> [EXERCISE DESCRIPTION]:
Make the copy match the entries below exactly, with no pictures carried over.

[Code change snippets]
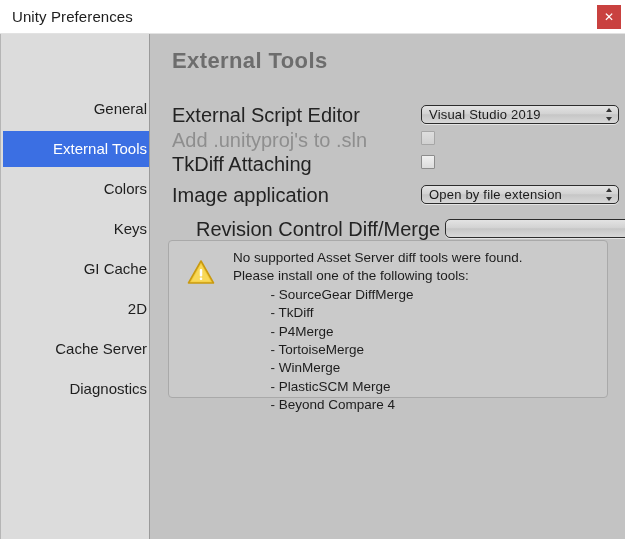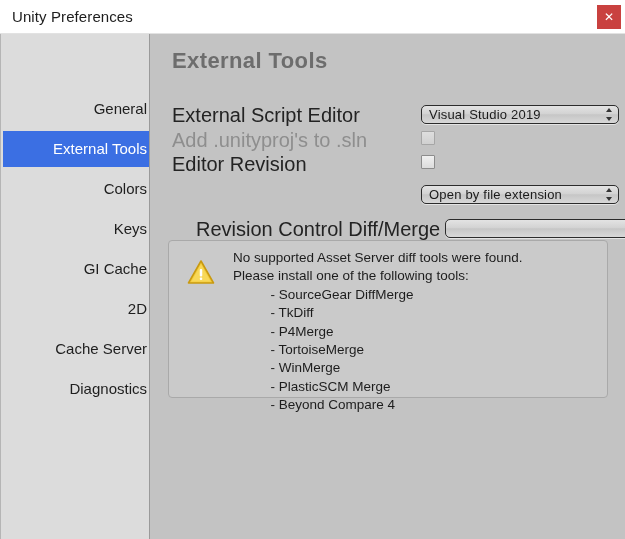--- a/index.html
+++ b/index.html
@@ -295,7 +295,7 @@
             <div class="checkbox disabled"></div>
           </div>
           <div class="form-row" style="top: 120px;">
-            <div class="field-label">Editor Revision</div>
+            <div class="field-label">TkDiff Attaching</div>
             <div class="checkbox"></div>
           </div>
           <div class="form-row" style="top: 151px;">

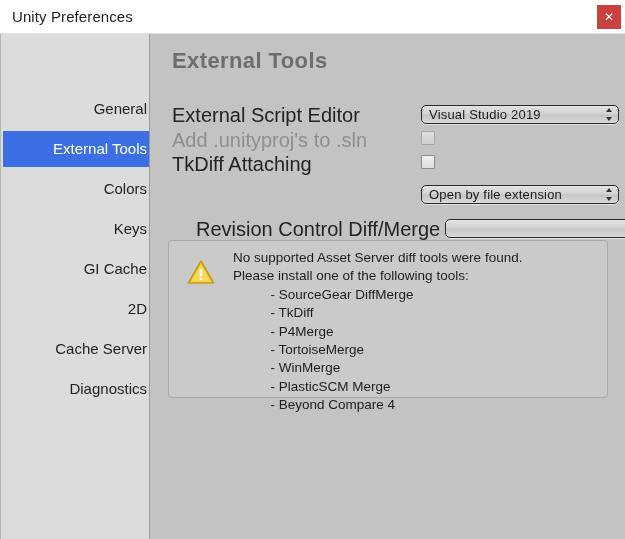--- a/index.html
+++ b/index.html
@@ -299,6 +299,7 @@
             <div class="checkbox"></div>
           </div>
           <div class="form-row" style="top: 151px;">
+            <div class="field-label">Image application</div>
             <div class="popup">
               <span class="popup-value">Open by file extension</span>
               <span class="popup-arrows">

> [RESULT FOR THIS TASK]:
--- a/index.html
+++ b/index.html
@@ -295,7 +295,7 @@
             <div class="checkbox disabled"></div>
           </div>
           <div class="form-row" style="top: 120px;">
-            <div class="field-label">Editor Revision</div>
+            <div class="field-label">TkDiff Attaching</div>
             <div class="checkbox"></div>
           </div>
           <div class="form-row" style="top: 151px;">

--- a/index.html
+++ b/index.html
@@ -299,6 +299,7 @@
             <div class="checkbox"></div>
           </div>
           <div class="form-row" style="top: 151px;">
+            <div class="field-label">Image application</div>
             <div class="popup">
               <span class="popup-value">Open by file extension</span>
               <span class="popup-arrows">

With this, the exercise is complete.